The Conviction Appeal
[36] The appellant submits that the trial judge made three errors at his trial. These errors can be summarized as follows:
a. The trial judge materially misapprehended Mason’s evidence as to the timing of the call-out by Gabe; b. The trial judge failed to relate the conflicting evidence of the complainant and Liz to the Crown’s burden of proof; and c. The trial judge unevenly scrutinized the evidence, taking a strict and critical approach to the appellant’s evidence but not to the complainant’s evidence.
Principles of Law
The Standard of Review
[37] It is well established that under s.686(1)(a) of the Criminal Code there are three possible bases upon which an appeal may be allowed. They are:
(a) The verdict is unreasonable or cannot be supported by the evidence; (b) There was a wrong decision made on a question of law; and (c) There has been a miscarriage of justice.
[38] The jurisdiction of a summary conviction appeal court to review a trial judge’s findings of fact is very limited. A summary conviction appeal judge is not entitled to retry the case nor is a summary conviction appeal judge entitled to substitute his/her own view of the evidence for that of the trial judge. A summary conviction appeal judge has no basis upon which to interfere with the trial judge’s findings unless they are unreasonable or they are not supported by the evidence: R v. Smit, 2012 ONCA 524 at para. 67.
[39] The factual findings of a trial judge are entitled to deference. An appellate court can only interfere with such findings where there has been a palpable and overriding error. Findings of fact and factual inferences must be clearly wrong, unsupported by the evidence or otherwise unreasonable before an appellate court may interfere: R v. Clark, 2005 SCC 2 at para. 9; R v. Sheahan, 2017 ONCA 159 at para. 12.
Findings of Credibility
[40] Trial judges are uniquely placed to assess the credibility of witnesses and their findings of credibility at trial attract significant deference on appeal unless a palpable and overriding error can be shown: Regina v. G.F., 2021 SCC 20 at para. 99; Regina v. Dinardo, 2008 SCC 24 at para. 26; Regina v. Gagnon, 2006 SCC 17 at paras. 10-11.

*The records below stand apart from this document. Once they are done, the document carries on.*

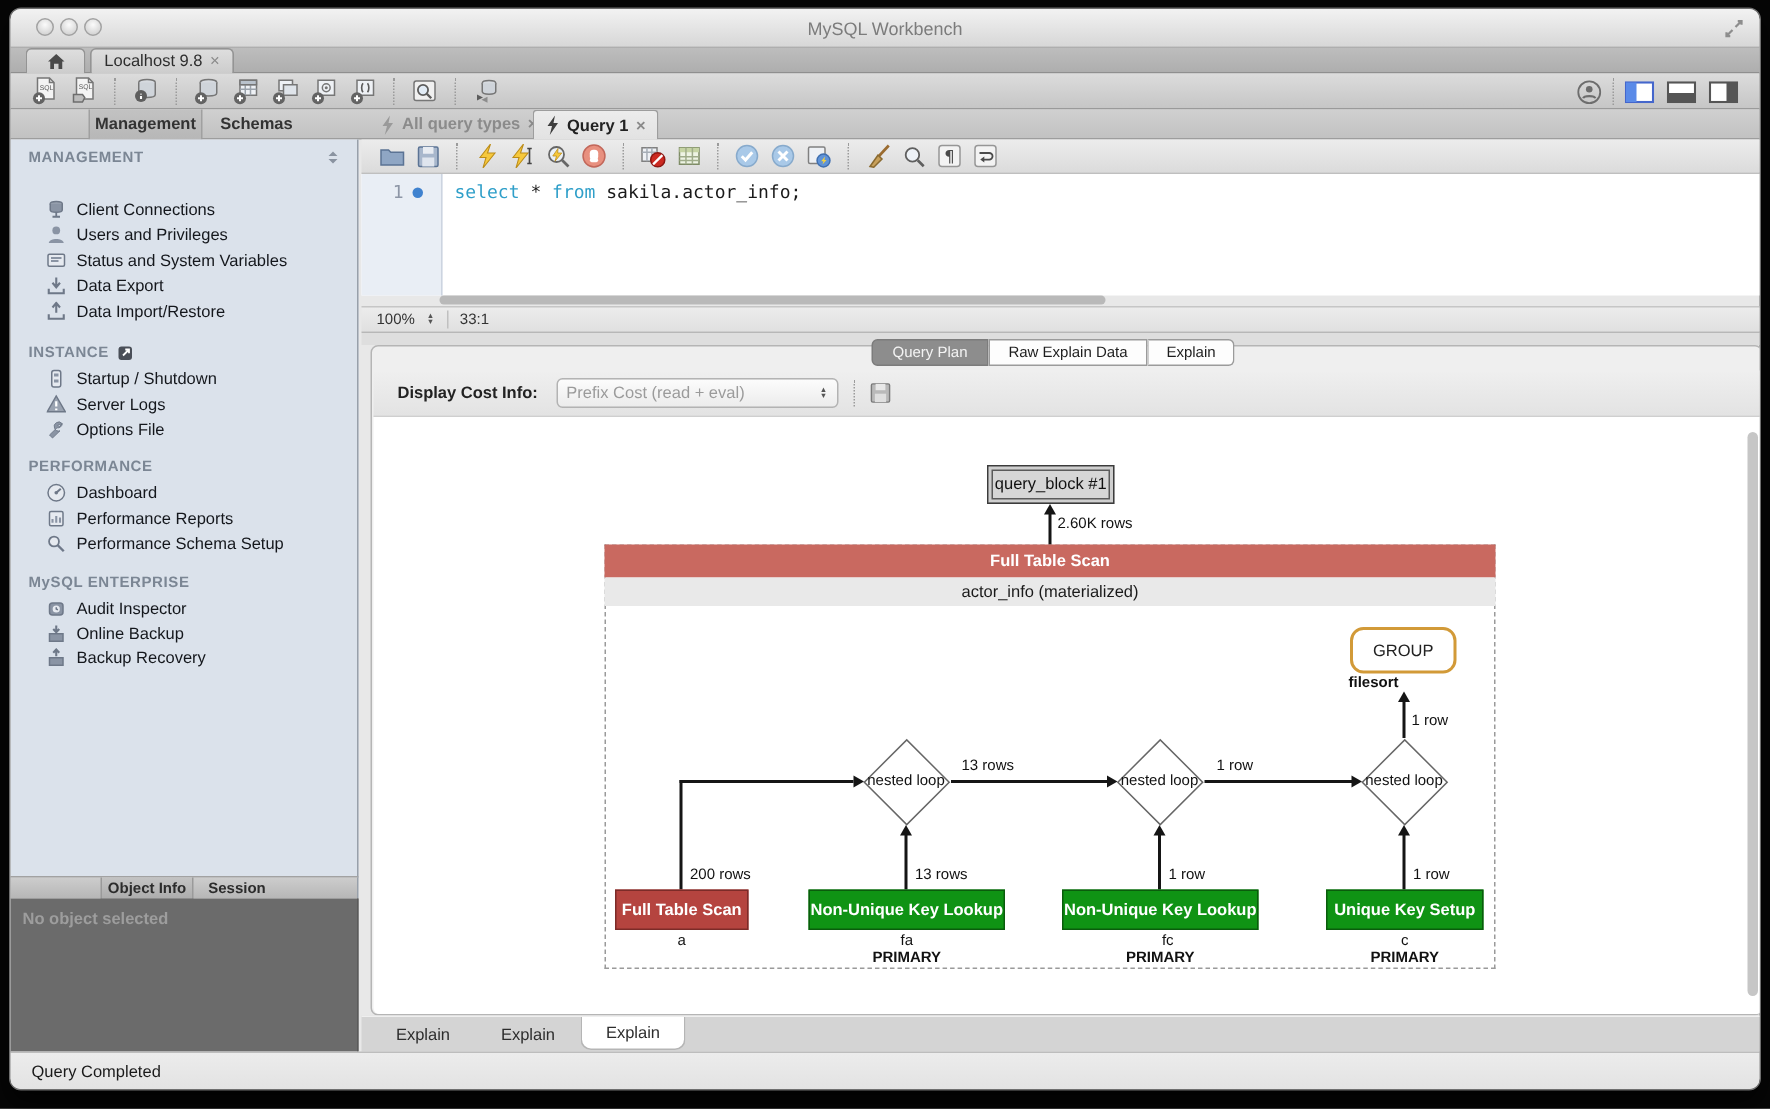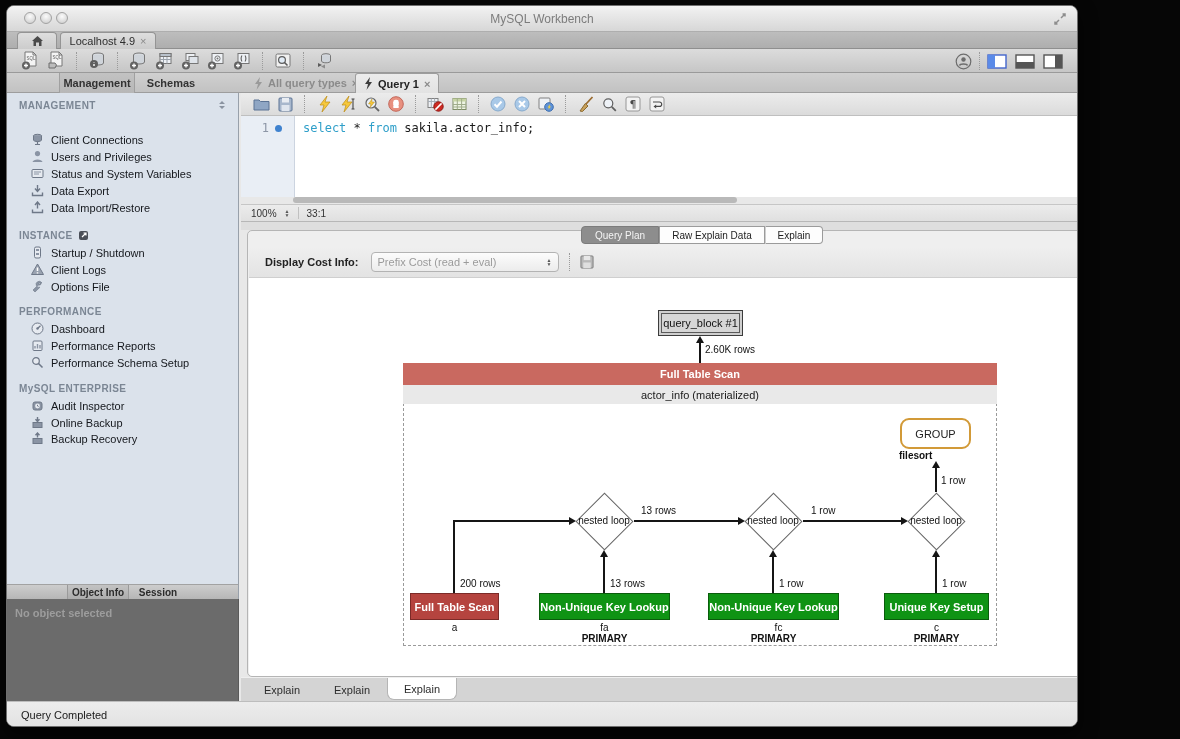"MySQL Workbench" .window { width: 1072px -> 1168px }
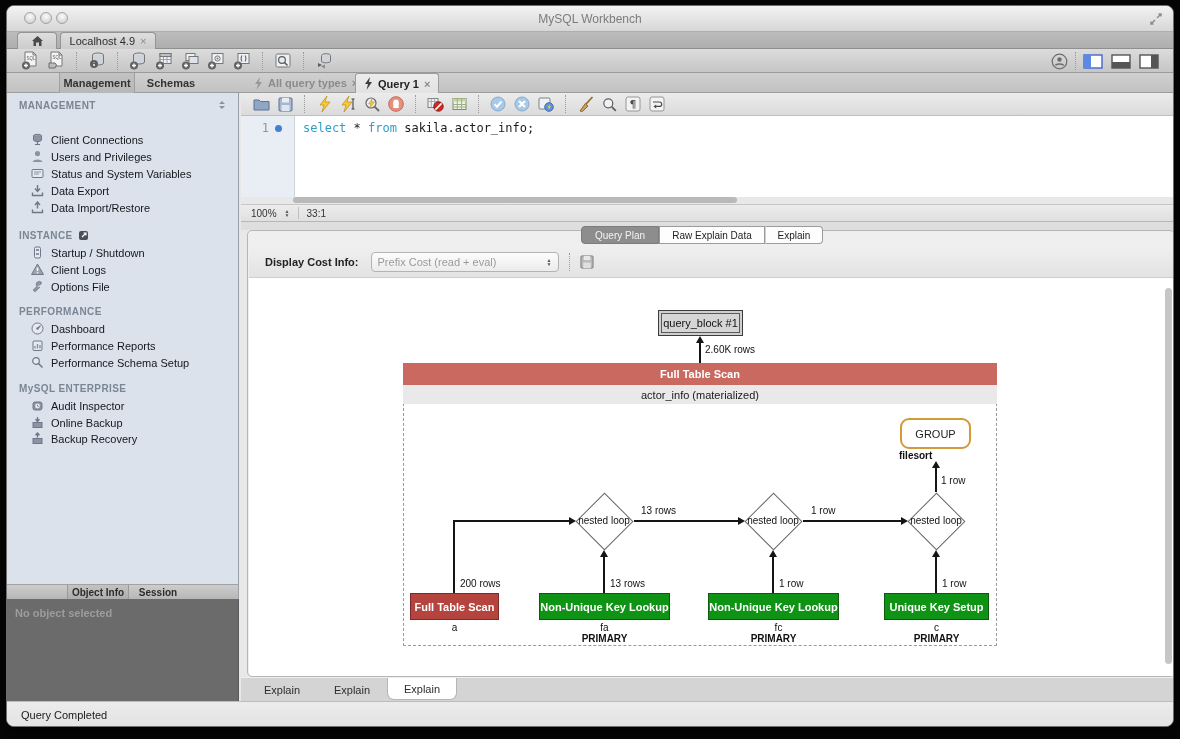"Localhost 4.9" span { text: 4.9 -> 9.8 }
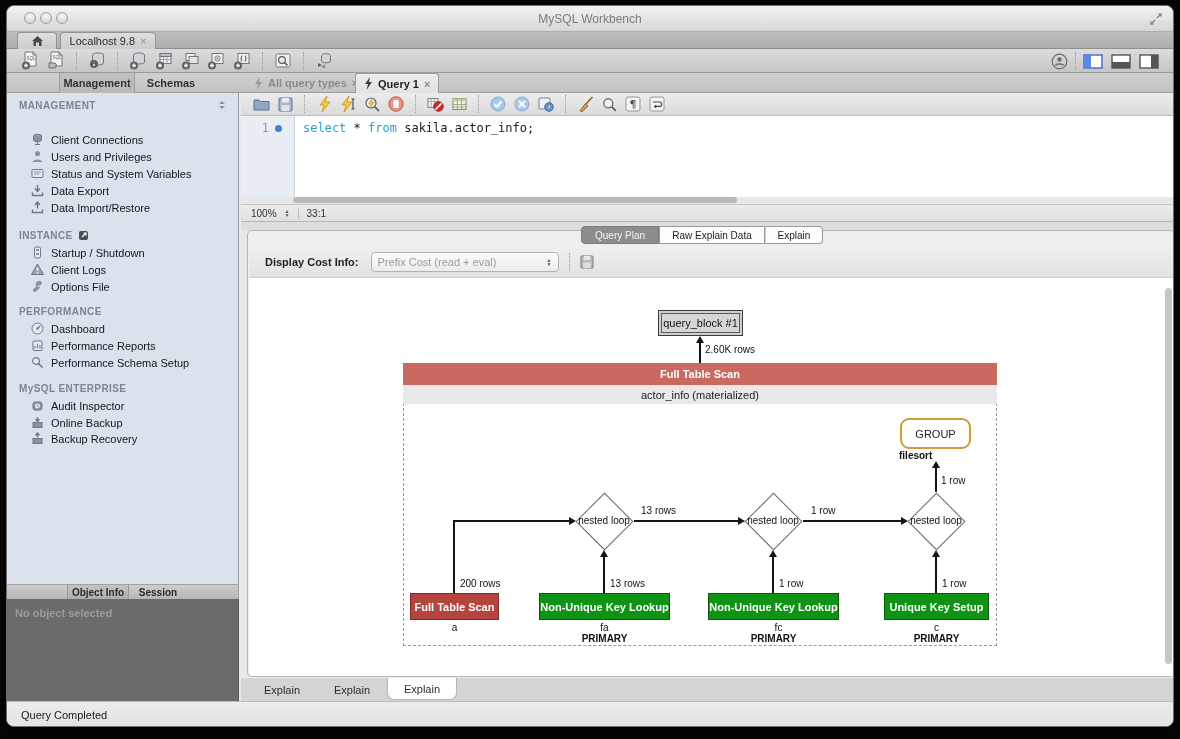"Client Logs" span { text: Client -> Server }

[41] An appellate court cannot interfere with an assessment of credibility unless it is shown that the assessment cannot be supported on any reasonable review of the evidence: R v. R.P., 2012 SCC 22 at para. 10.
Misapprehension of Evidence
[42] A mere misstatement or inaccuracy in a trial judge’s treatment of evidence does not constitute reversable error. An appellate court will only interfere where the misapprehension is of substance rather than detail, is material rather than peripheral to the trial judge’s reasoning, and the error plays an essential part of the reasoning process, not just of the narrative: R v. S.R., 2022 ONCA 192 at para. 14; R v. Cloutier, 2011 ONCA 484 at para. 60.
[43] A misapprehension of evidence renders a trial unfair and results in a miscarriage of justice where the trial judge is “mistaken as to the substance of material parts of the evidence and those errors play an essential part in the reasoning process resulting in a conviction”: R v. Morrisey, [1995] O.J. No. 639 at para. 93.
[44] Where the alleged misapprehension is respecting evidence used to assess the credibility of an accused or witness, the decision whether a miscarriage of justice has occurred turns on the extent to which the misapprehended evidence plays a role in the trial judge’s credibility assessment. If a trial judge mischaracterizes parts of an accused’s evidence that were central to the assessment of credibility, there is more likely to be a miscarriage of justice: R v. S.R., at para. 15.
Analysis
Did the trial judge misapprehend the evidence?
[45] The appellant submits that the trial judge misapprehended his evidence with respect to when in the sequence of events Gabe called out of the window to see if G.B. was alright. Specifically, he submits that the trial judge misapprehended his evidence with respect to Gabe calling out “in the middle of it” which she took to mean in the middle of sexual intercourse, as opposed to in the middle of the entire series of events that took place inside the tent, but after he had already rolled off of the complainant.
[46] The appellant submits that the trial judge’s misapprehension of his evidence on this point formed part of her credibility assessment and was one of the reasons she rejected his evidence. This in turn led to a miscarriage of justice.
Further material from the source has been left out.